* [What to work on]:
State how many lines in the records hold the word "highlight", giving the number and no other text.

* [Record excerpts]:
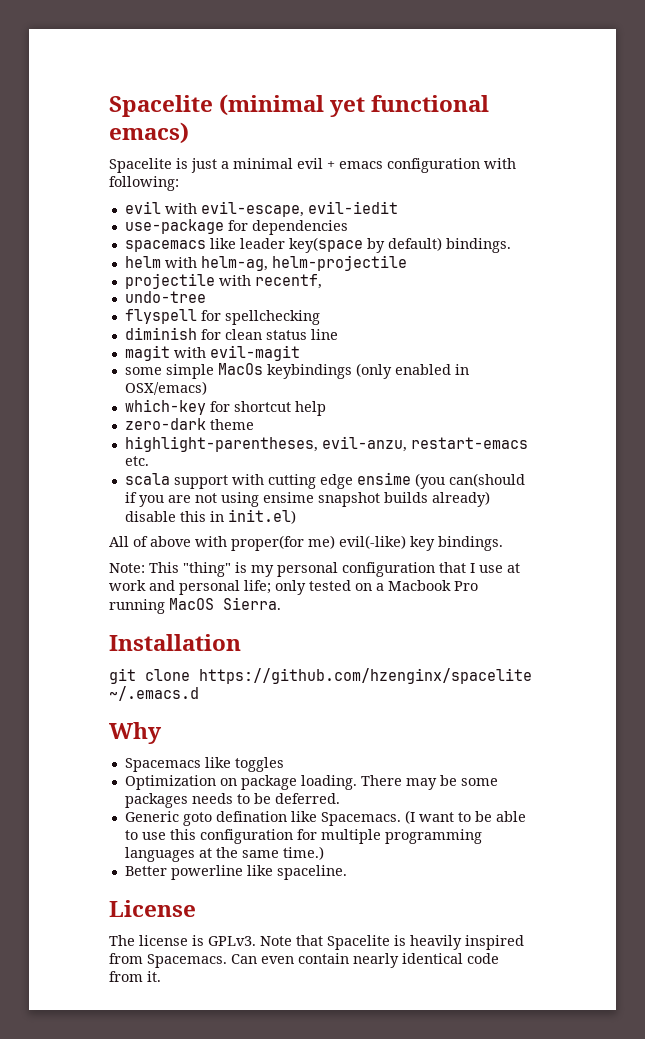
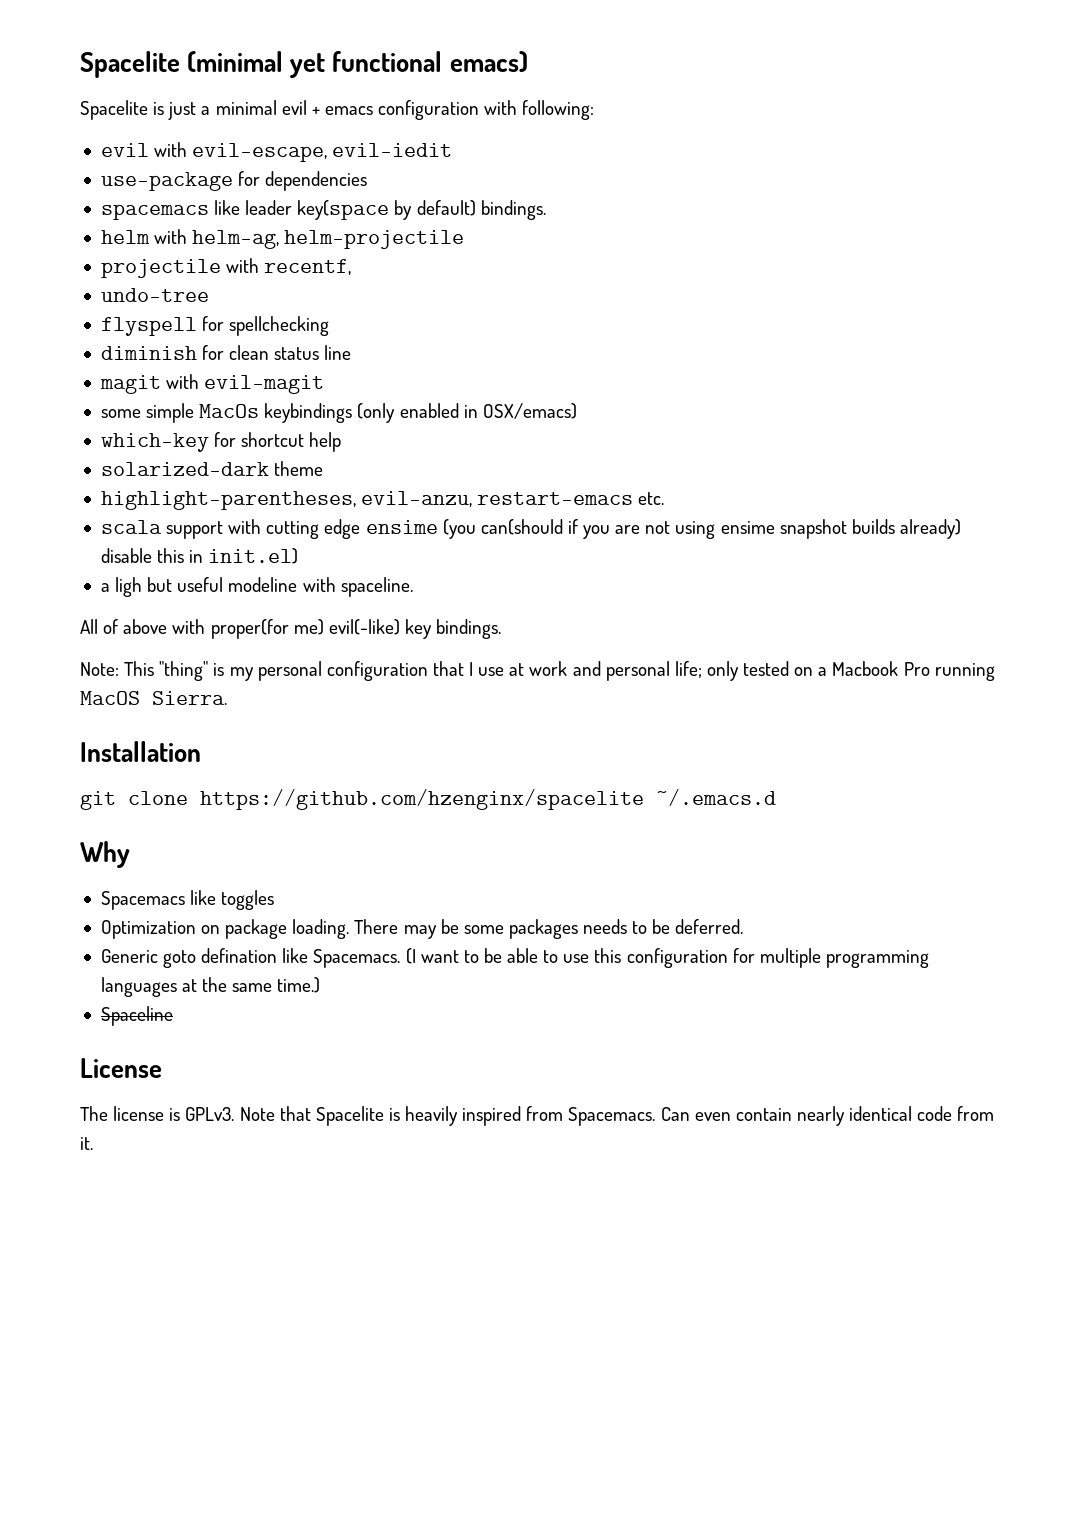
- zero-dark theme
+ solarized-dark theme
+ a ligh but useful modeline with spaceline.
- Better powerline like spaceline.
+ Spaceline

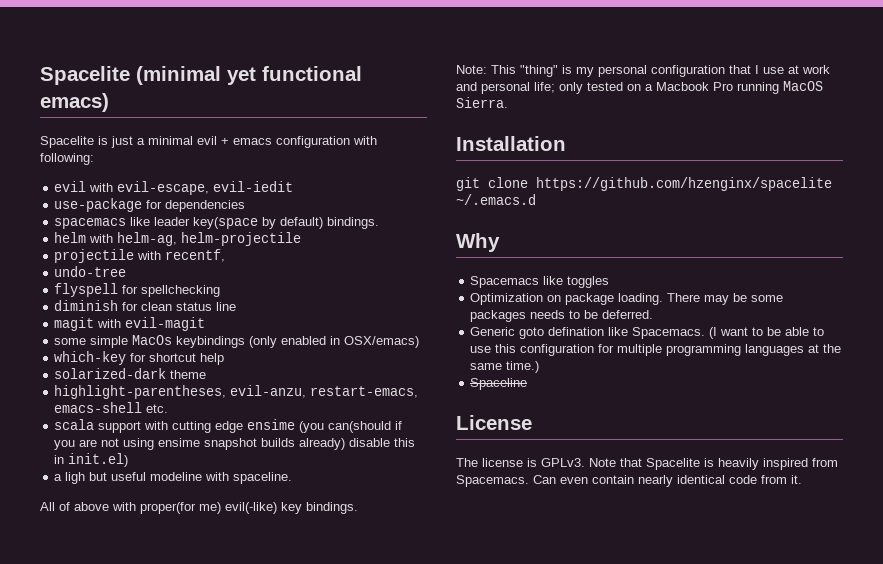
- highlight-parentheses, evil-anzu, restart-emacs etc.
+ highlight-parentheses, evil-anzu, restart-emacs, emacs-shell etc.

* [Finished task]:
2